Mail additionally stores a so-called Envelope Index which contains cross references between message subjects, contents and other interesting aspects. Over time, this index becomes less and less efficient and slows down Mail.
Luckily, the Envelope Index is stored as a database in a well known format. This enables you to use tools for optimizing performance, which sounds a lot more difficult than it really is.
Performing the optimization
Optimizing Mail's Envelope Index is very simple. Follow these simple instructions to make Mail snappy again:
- Quit Mail from the menu or using Apple + Q and wait until the black arrow disappears from Mail's Dock icon.
- Open up Terminal using Spotlight via Alt + Space or start it from the Applications/Utilities folder.
- Type or copy the following line into the Terminal window:
sqlite3 ~/Library/Mail/Envelope\ Index vacuum
Finally, press Enter to perform the action and wait until it finishes, this can take anywhere from a few seconds to minutes depending on the amount of mail.
What has just happened?
The action performed in the Terminal will clean up Mail's internal database, saving disk space and speeding up the application. Dissecting the action bit by bit reveals the following:
- sqllite3 refers to the command for manipulating the database. Mail uses the SQLite database library which provides the sqlite3 command line tool.
- ~/Library/Mail/Envelope\ Index refers to the actual file in which Mail's database is stored.
- vacuum refers to the action we want to perform on the database. Vacuuming is jargon for cleaning up unused space in the database and packing the data tightly together.
Of course I tried all this out on my own setup and I measured Mail's speed and index size prior to and after optimizing. The results are amazing.
Prior to optimization Mail took about ten seconds to start up and switching to other mailboxes took about as long.
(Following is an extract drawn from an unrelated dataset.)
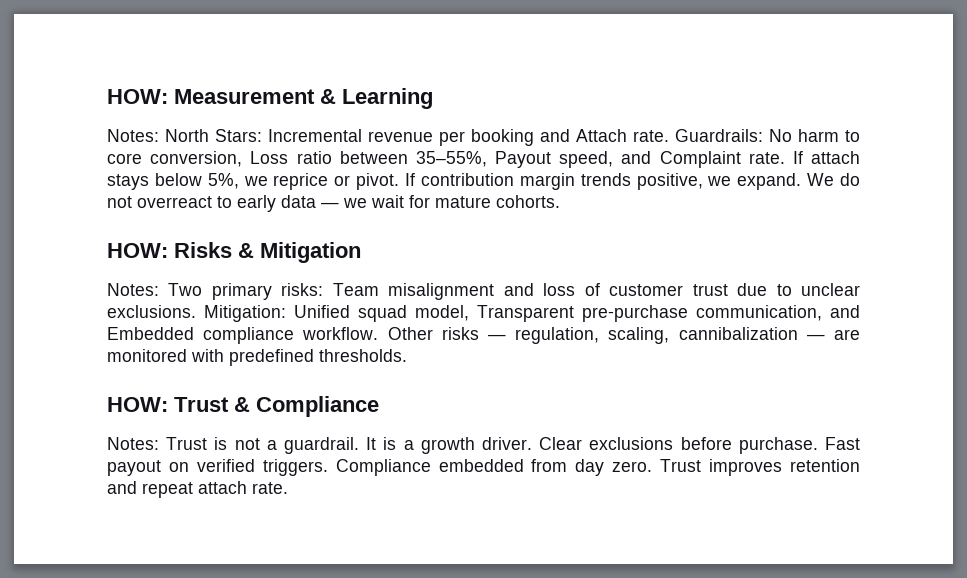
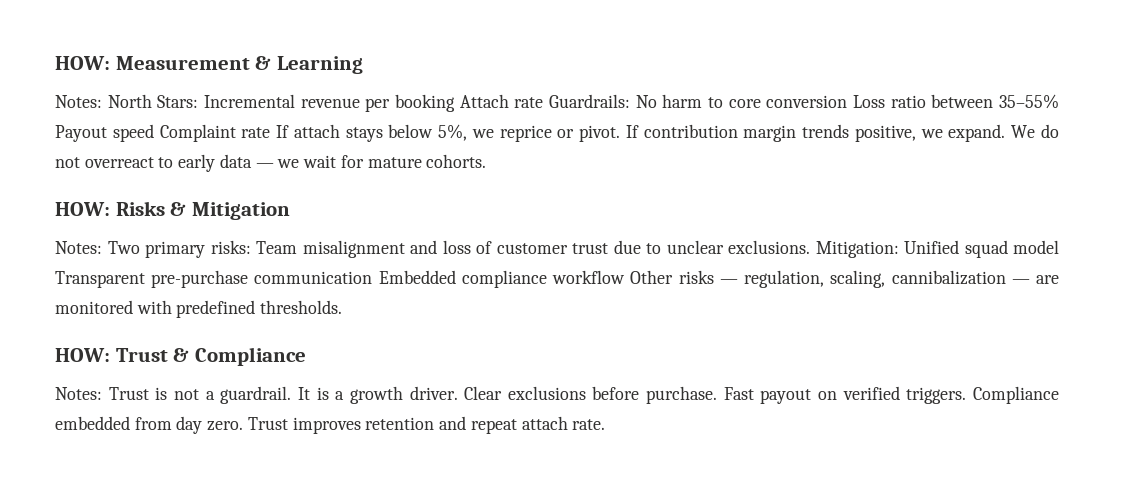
- Notes: North Stars: Incremental revenue per booking and Attach rate. Guardrails: No harm to core conversion, Loss ratio between 35–55%, Payout speed, and Complaint rate. If attach stays below 5%, we reprice or pivot.
+ Notes: North Stars: Incremental revenue per booking Attach rate Guardrails: No harm to core conversion Loss ratio between 35–55% Payout speed Complaint rate If attach stays below 5%, we reprice or pivot.
- Mitigation: Unified squad model, Transparent pre-purchase communication, and Embedded compliance workflow. Other risks — regulation, scaling, cannibalization — are monitored with predefined thresholds.
+ Mitigation: Unified squad model Transparent pre-purchase communication Embedded compliance workflow Other risks — regulation, scaling, cannibalization — are monitored with predefined thresholds.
The Envelope Index was 12 megabytes in size, with my Mail folder totaling just around 51 megabytes.
After optimizing the index, Mail starts up in less than one second and switching mailboxes takes about as much. The Envelope Index is now 3 megabytes, which is four times smaller than before. My total Mail library now counts 42 megabytes.
The performance increase is really tremendous and I urge every Mail user to try this trick out, it will seem as if you have just bought a new Mac.
Now you might say that my mailbox is relatively small in size (see the following tip) but I do have more than 5.000 e-mails stored locally. Even with this dataset, the speedup is very evident.
Removing / Stripping Attachments
What it does
I use e-mail, thus Mail, for sending and receiving messages. For me, the message's text is often more important than attachments.
Over the years I have adopted a strict policy of saving important attachments to disk (where they belong) and stripping all attachments from the e-mail messages themselves.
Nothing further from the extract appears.